Halvet ve Uzlet
Bismillahirrahmanirrahim
Halvet ve uzlet kalbi karanlık duygulardan, batıl itikatlardan, çirkin tasavvurlardan ve Hakka perde olan tüm hallerden kurtarıp Haktan gayrı her şeye karşı kapanıp Hakk’la sohbet halinde olmadır.
Şeytanın vesveselerine açık olan insan halvet ve uzlet yapmaya girişmeden iman ve fıkıh dersleri almalıdır. Uzletin ve halvetin insanın kötü huy ve duygulardan uzaklaşmasına vesile olmasında faydası vardır. Kalpten masivayı çıkarmak, gönlü ağyardan temizlemek, Hakk'ın sayısız nimetlerini düşünüp kendisinden kişinin geçmesidir Halvet. İnsan maddi varlığını insanların arasından çekip yalnızlıkla inzivaya çekilmesi bir tercihtir. Kendi şerrinden insanların emin olunması için bu yapılmalıdır. Aksi halde bazı yanlışlıkların yolu açılmış olur. Aşağıda alınan örnekleri değerlendirelim..
Ebû Hüreyre’den: Resûlullah Efendimiz (ﷺ) şöyle buyurdular: “Hikmet on parçadır. Dokuzu sükût etmektedir. Onuncusu da insanlardan uzaklaşıp uzlete çekilmektir.”
Ebû Saîd-i Hudrî’den: Resûlullah (ﷺ), “İnsanların en faziletlisi kimdir?” diye sordu. Ashâb-ı kirâm, “Allah ve Resûlü daha iyi bilir” dediler. Resûlullah Efendimiz (ﷺ) bu suali üç kez tekrar edince, “Malıyla ve nefsiyle cihad edendir” dediler. Resûlullah Efendimiz (ﷺ),“Peki, sonraki kim?” diye sorunca yine, “Allah ve Resûlü daha iyi bilir” dediler. Bunun üzerine Resûlullah (ﷺ) şöyle buyurdu: “Sonraki, (insanlardan uzaklaşıp) bir kuytuda uzlete çekilen, Allah’tan korkan ve insanlara kötülüğü dokunmayan kimsedir.”

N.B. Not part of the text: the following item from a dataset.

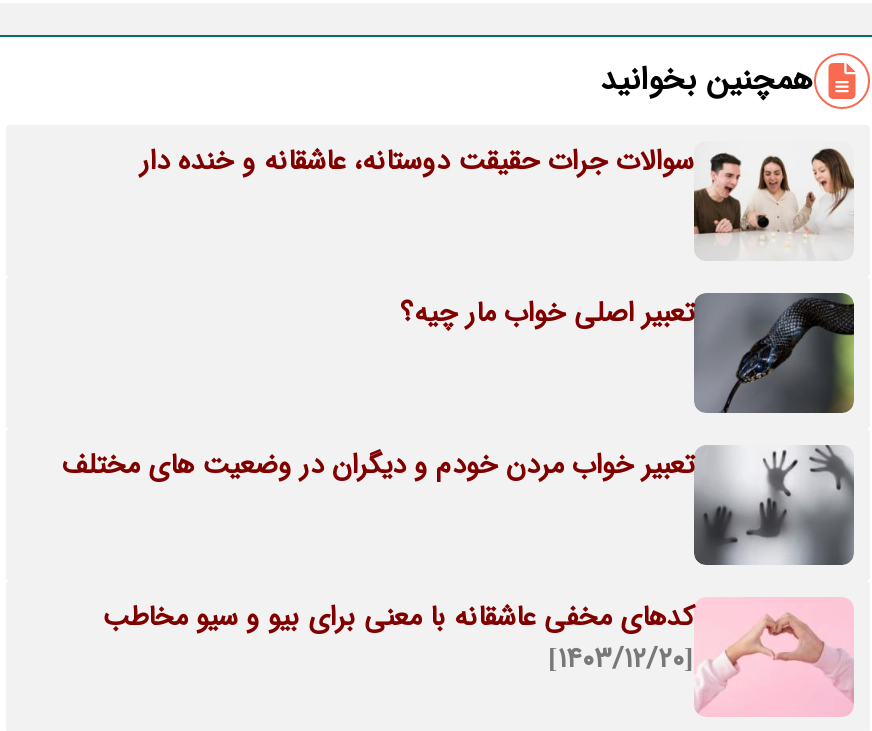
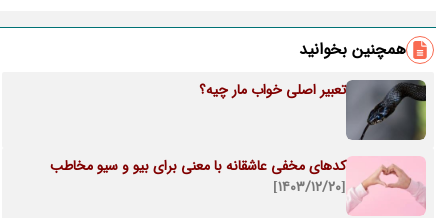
- [image]
- سوالات جرات حقیقت دوستانه، عاشقانه و خنده دار

- [image]
- تعبیر خواب مردن خودم و دیگران در وضعیت های مختلف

Ebû Ümâme-i Bâhilî’den: Resûlullah (ﷺ) şöyle buyurmuştur: “İbadet yeri olarak müminin evi ne de güzeldir!”
Ömer b. Hattâb şöyle demiştir: “Uzlette kötü ahlâktan rahat etme vardır.” Ya da şöyle demiştir: “Uzlette kötü insanlardan rahat etme vardır.”
Yine Hz. Ömer’den: “Uzletten nasibinizi alın.”
Ali Dekkak (Ra) “ Halkın giydiğinden giy, onların yediğinden ye, fakat kalbini onlardan ayrı tut.”
Ebu Muhammed Ceriri’ye uzlet sorulunca şu cevabı vermiştir: “Gerçek uzlet, halkla beraber olman, kalbini onların müdahalesinden koruman, günahları terk etmen ve kalbini sürekli olarak Hakk’la irtibatlı tutmandır.” (Kuşeyri ris.)
Süfyân-ı Sevrî şöyle demiştir: “Bir insanın bir yere girip kapanmasından daha hayırlı bir şey görmedik.”
Saîd b. Müseyyeb’den: “Uzlete çekilmeye bak. Çünkü uzlet ibadettir.”
Zünnûn-i Mısrî diyor ki: “Kendini açlığa alıştır, insanlardan halvette kal (uzaklaş), sahralarda tek başına tefekkürle dolaş, bak ne mânevî ikramlar göreceksin.”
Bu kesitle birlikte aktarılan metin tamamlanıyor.